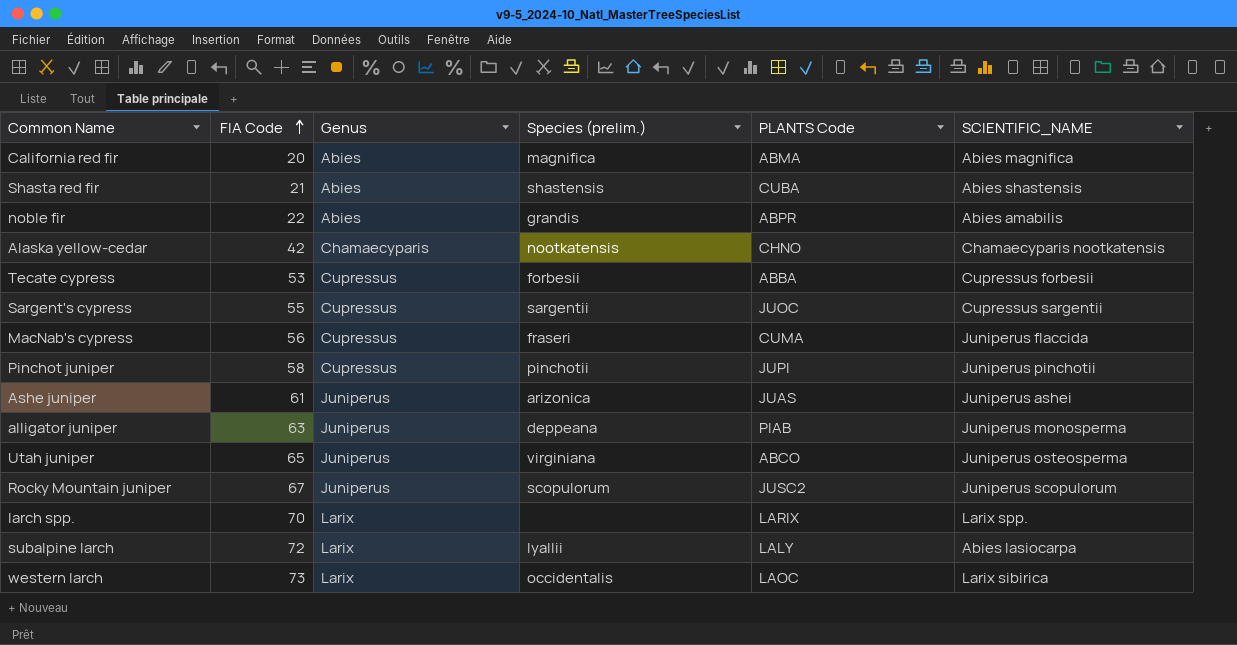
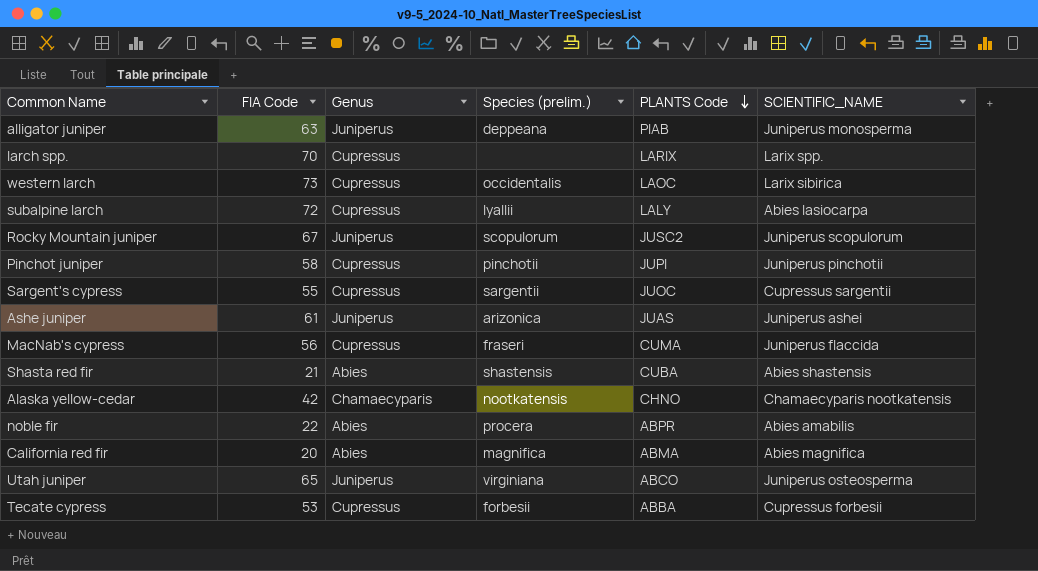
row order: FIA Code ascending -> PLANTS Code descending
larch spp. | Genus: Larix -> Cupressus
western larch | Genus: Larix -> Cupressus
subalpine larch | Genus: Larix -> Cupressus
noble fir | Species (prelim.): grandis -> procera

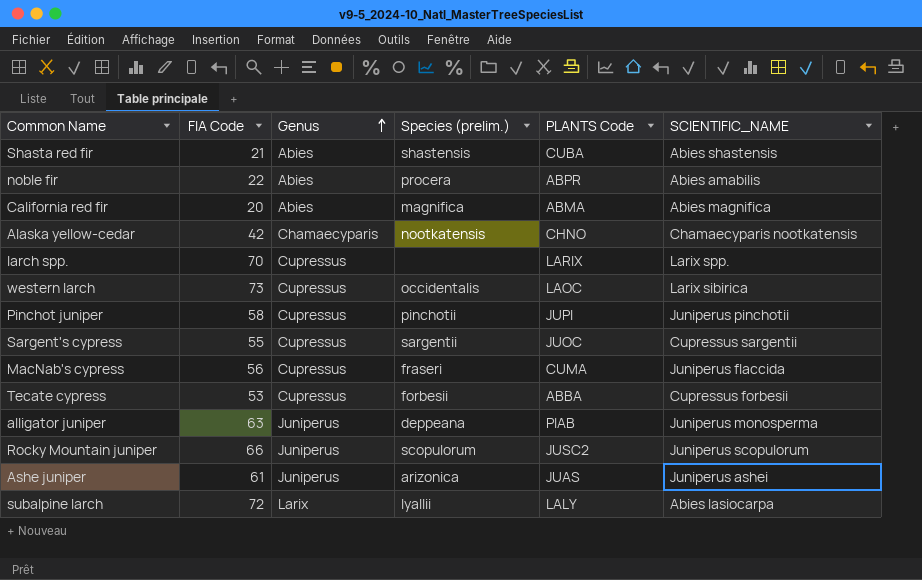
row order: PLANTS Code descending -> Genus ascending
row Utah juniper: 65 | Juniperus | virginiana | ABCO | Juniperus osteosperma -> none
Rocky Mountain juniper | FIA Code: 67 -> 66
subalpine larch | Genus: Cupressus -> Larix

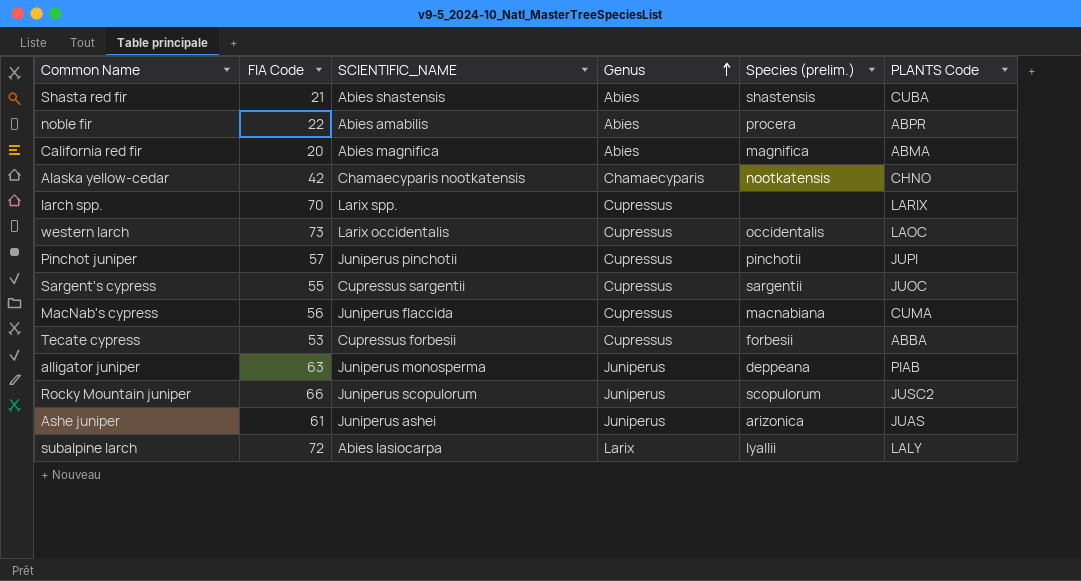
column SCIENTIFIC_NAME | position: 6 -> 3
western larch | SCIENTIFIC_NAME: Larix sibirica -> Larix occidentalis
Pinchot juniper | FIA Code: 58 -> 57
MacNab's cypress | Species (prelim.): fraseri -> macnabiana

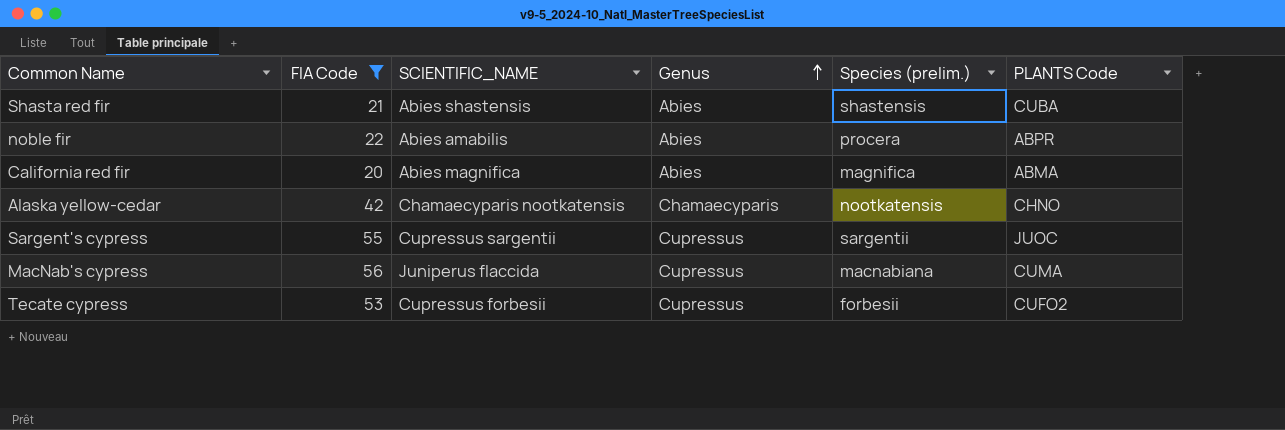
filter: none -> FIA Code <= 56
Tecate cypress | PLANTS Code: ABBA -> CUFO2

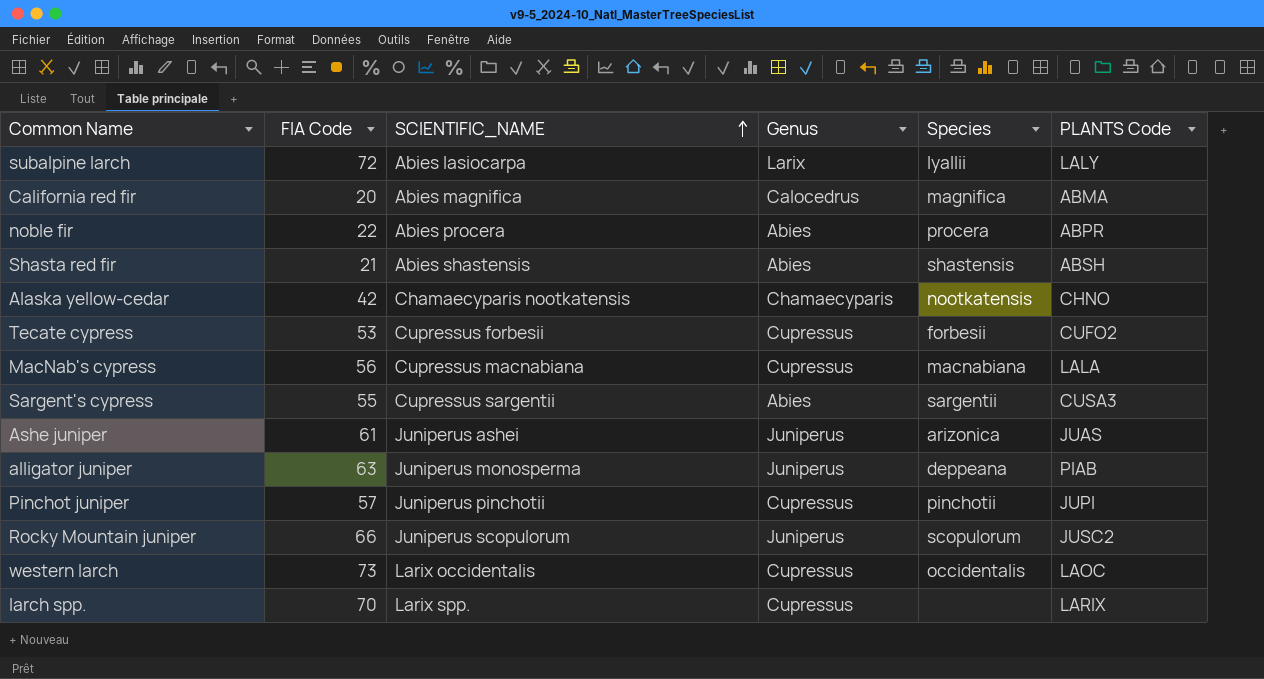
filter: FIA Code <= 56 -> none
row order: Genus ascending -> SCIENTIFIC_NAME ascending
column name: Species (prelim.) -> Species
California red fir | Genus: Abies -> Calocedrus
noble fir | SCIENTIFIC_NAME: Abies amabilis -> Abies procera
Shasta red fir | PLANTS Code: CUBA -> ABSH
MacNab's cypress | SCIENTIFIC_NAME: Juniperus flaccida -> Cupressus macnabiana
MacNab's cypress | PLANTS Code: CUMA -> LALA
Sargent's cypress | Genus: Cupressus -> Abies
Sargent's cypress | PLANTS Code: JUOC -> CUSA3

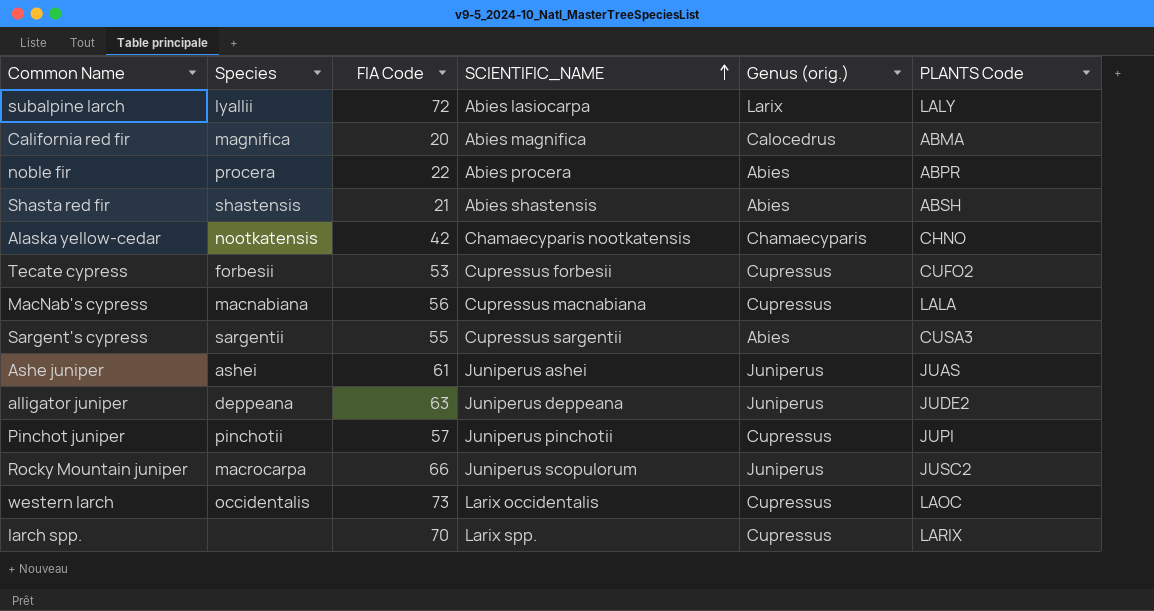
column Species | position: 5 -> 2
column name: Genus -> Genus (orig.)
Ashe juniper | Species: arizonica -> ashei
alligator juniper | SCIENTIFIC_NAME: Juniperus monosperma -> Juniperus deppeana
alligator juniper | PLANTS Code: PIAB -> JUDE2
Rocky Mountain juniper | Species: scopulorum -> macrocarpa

• **Your instructions**:
Lines above that include the string "Cupressus" need to be copied.

• **Answer to the problem**:
larch spp. | Genus: Larix -> Cupressus
western larch | Genus: Larix -> Cupressus
subalpine larch | Genus: Larix -> Cupressus
subalpine larch | Genus: Cupressus -> Larix
MacNab's cypress | SCIENTIFIC_NAME: Juniperus flaccida -> Cupressus macnabiana
Sargent's cypress | Genus: Cupressus -> Abies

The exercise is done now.